__PROVIDED RECORDS__
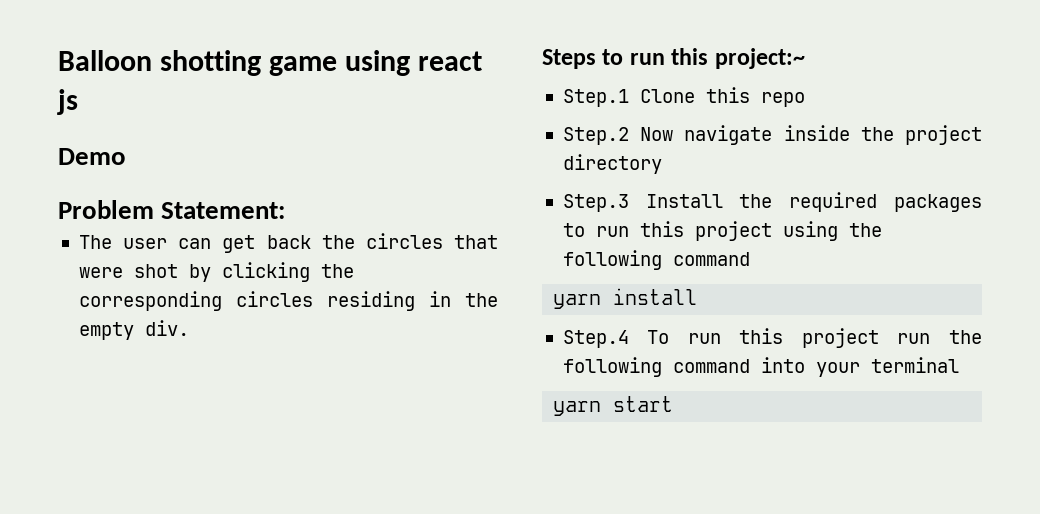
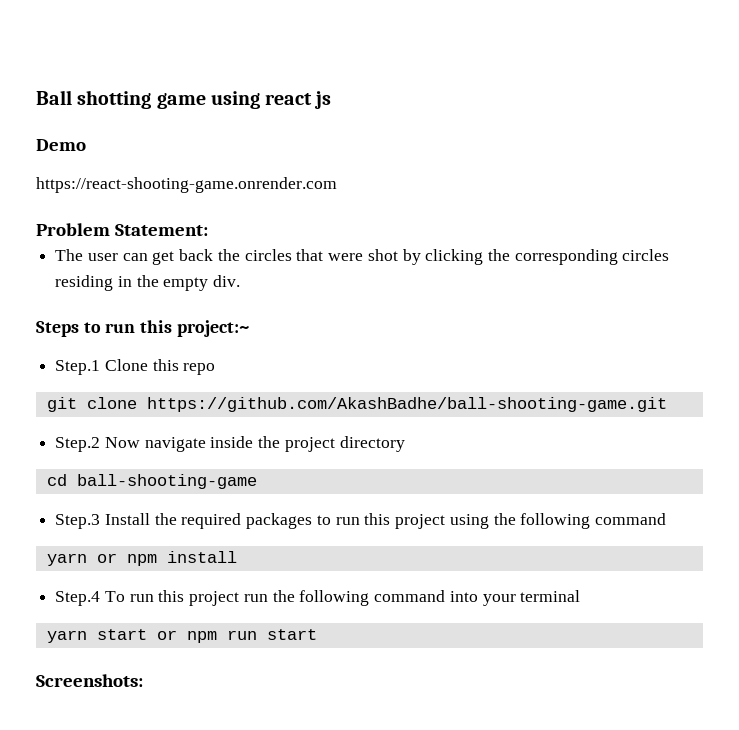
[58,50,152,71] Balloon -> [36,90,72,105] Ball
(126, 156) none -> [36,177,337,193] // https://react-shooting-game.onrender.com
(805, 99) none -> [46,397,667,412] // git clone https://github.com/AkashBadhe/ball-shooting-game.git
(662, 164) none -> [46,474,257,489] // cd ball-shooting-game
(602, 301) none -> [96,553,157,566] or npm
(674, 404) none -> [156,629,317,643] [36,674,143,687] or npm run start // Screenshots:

---

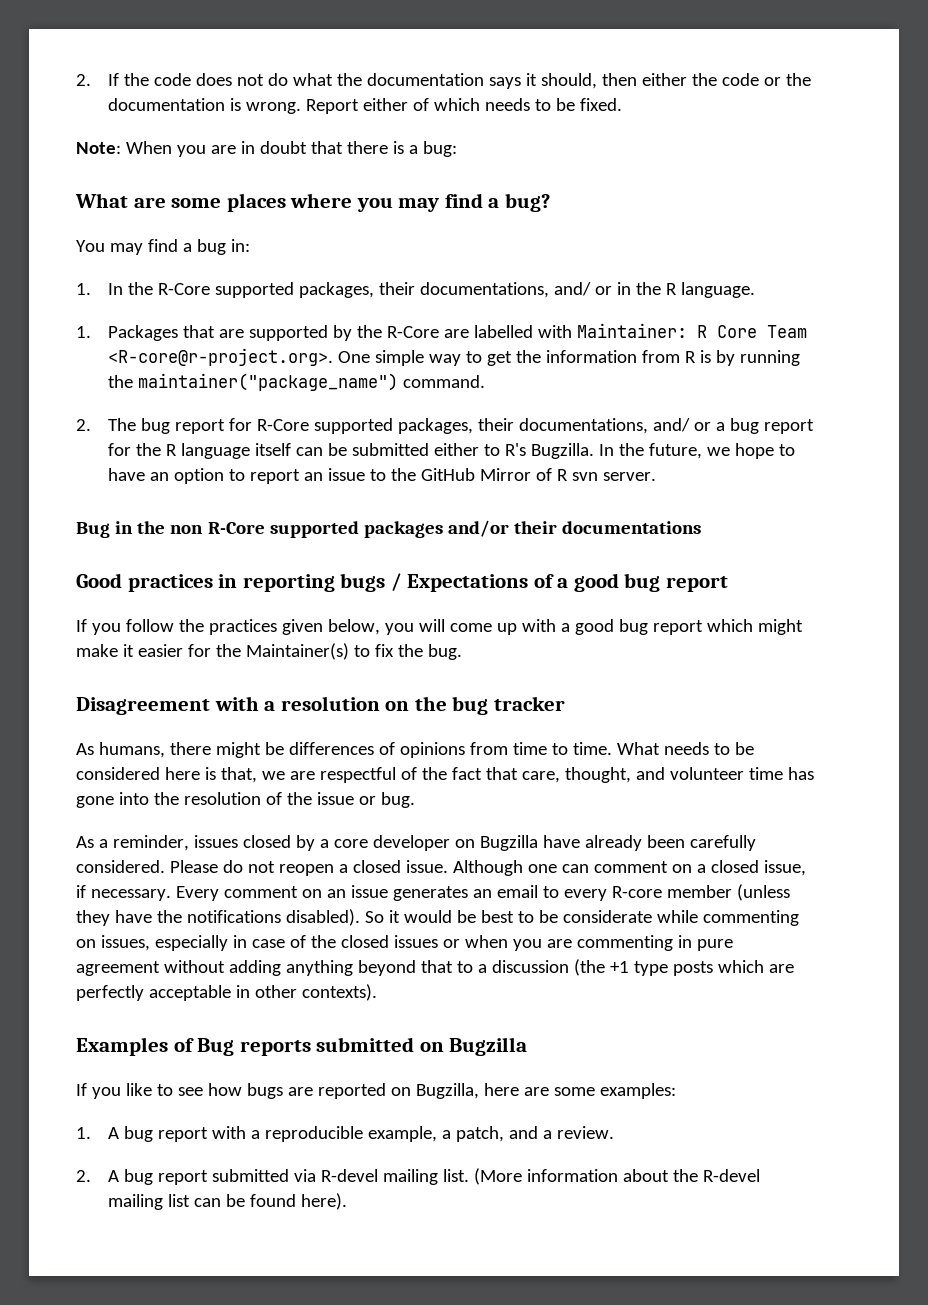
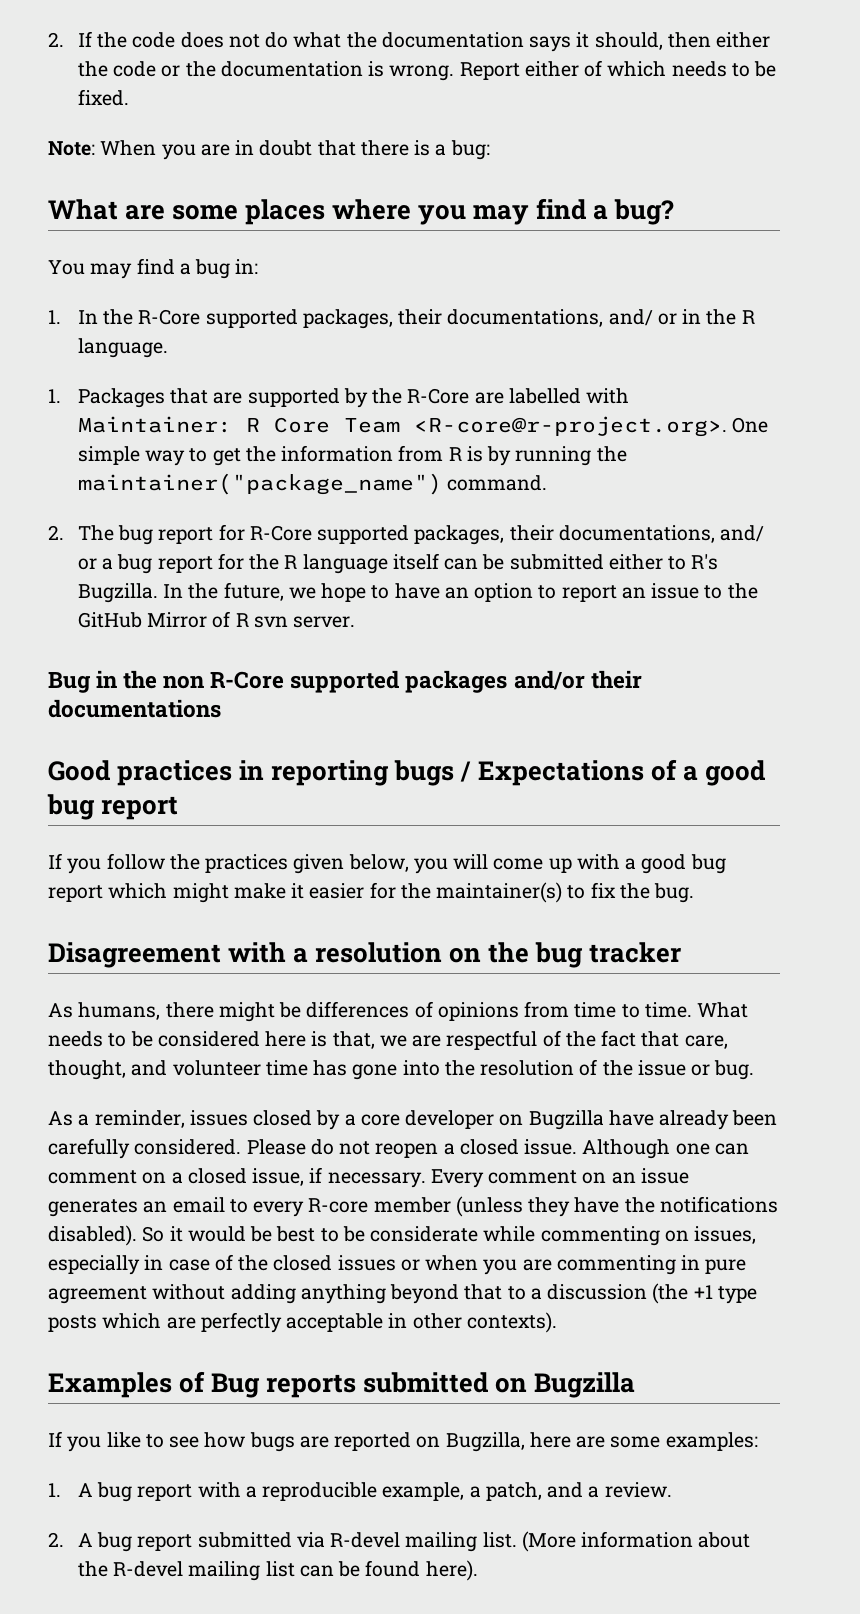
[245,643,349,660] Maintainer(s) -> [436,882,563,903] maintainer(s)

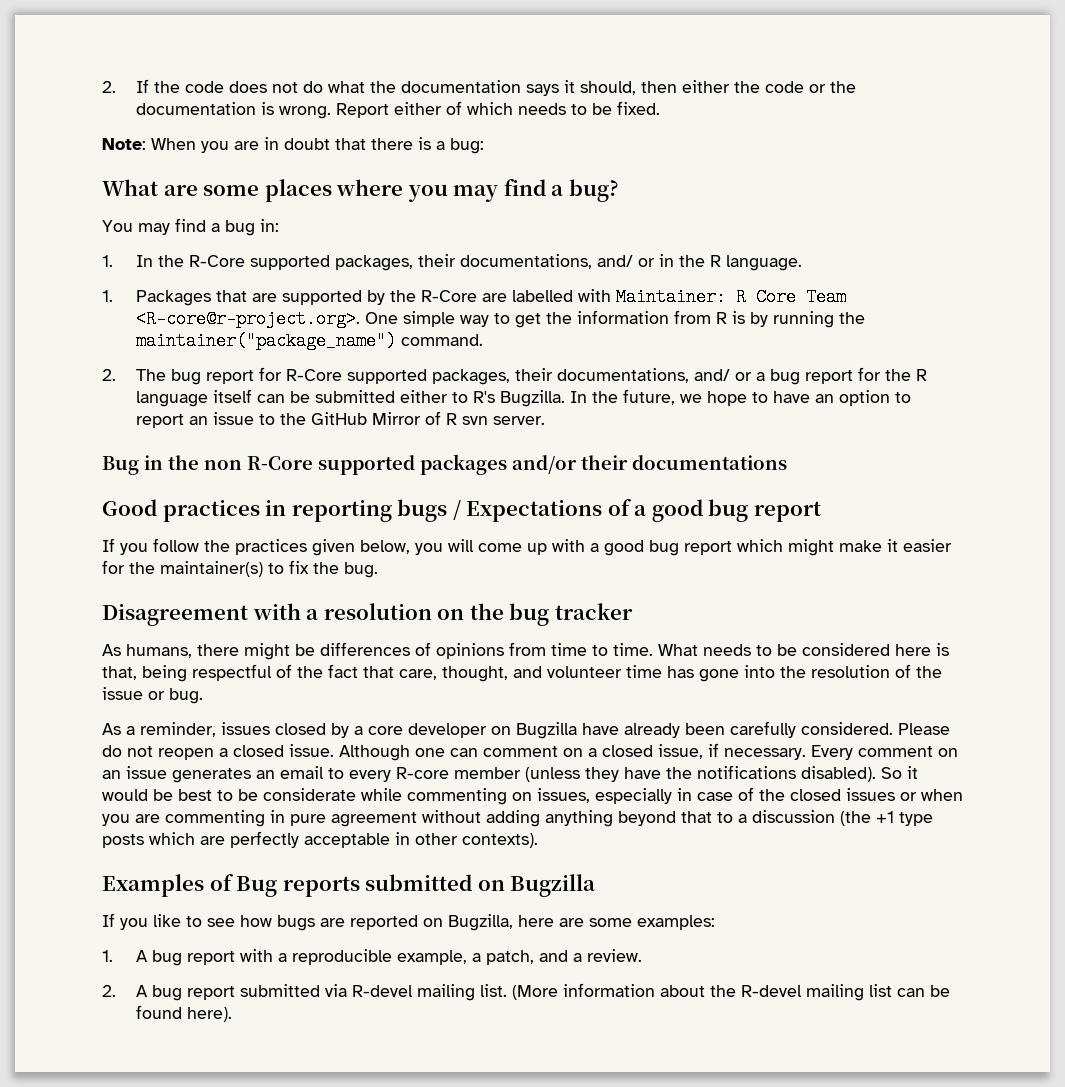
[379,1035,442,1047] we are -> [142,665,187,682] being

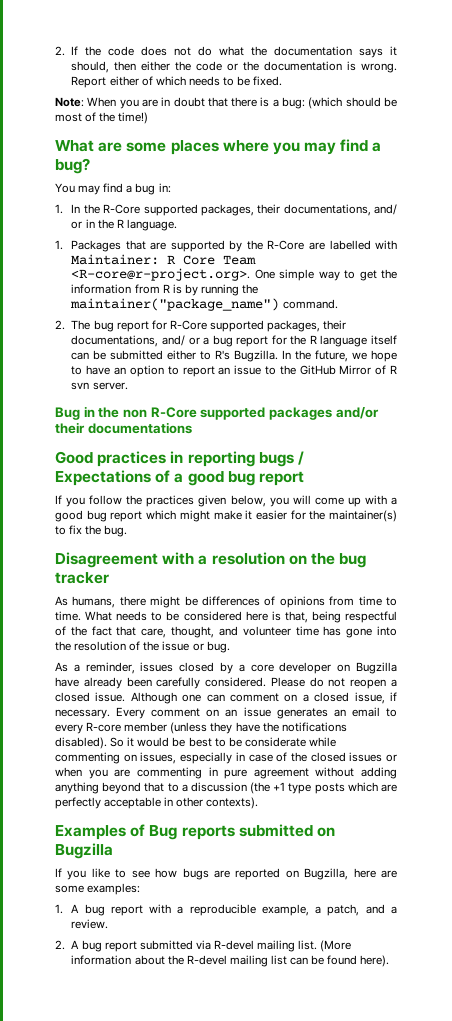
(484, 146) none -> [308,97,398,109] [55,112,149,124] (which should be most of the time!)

---

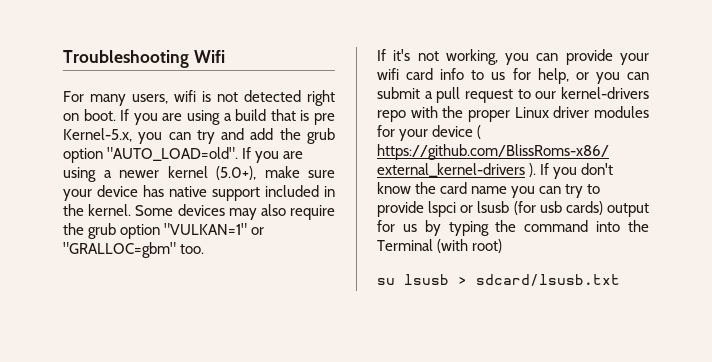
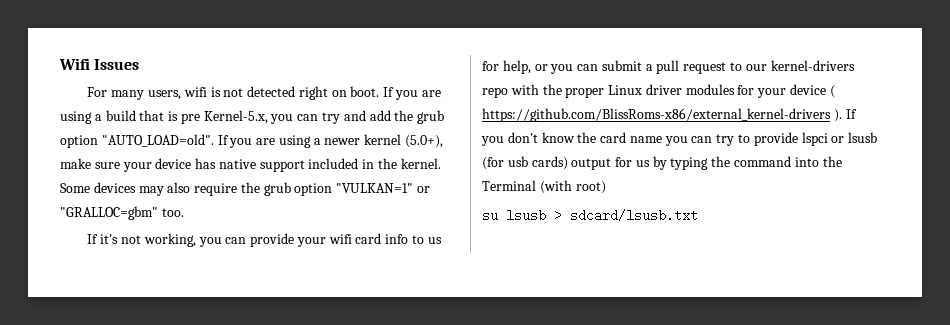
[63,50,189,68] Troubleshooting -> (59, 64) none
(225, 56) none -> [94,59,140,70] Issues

__WHAT YOU WILL DO__
Repeat, word for word, the lines above between the line holding "[58,50,152,71] Balloon -> [36,90,72,105] Ball" and the line holding "(674, 404) none", inclusive; omit everything else.

__TASK SOLUTION__
[58,50,152,71] Balloon -> [36,90,72,105] Ball
(126, 156) none -> [36,177,337,193] // https://react-shooting-game.onrender.com
(805, 99) none -> [46,397,667,412] // git clone https://github.com/AkashBadhe/ball-shooting-game.git
(662, 164) none -> [46,474,257,489] // cd ball-shooting-game
(602, 301) none -> [96,553,157,566] or npm
(674, 404) none -> [156,629,317,643] [36,674,143,687] or npm run start // Screenshots:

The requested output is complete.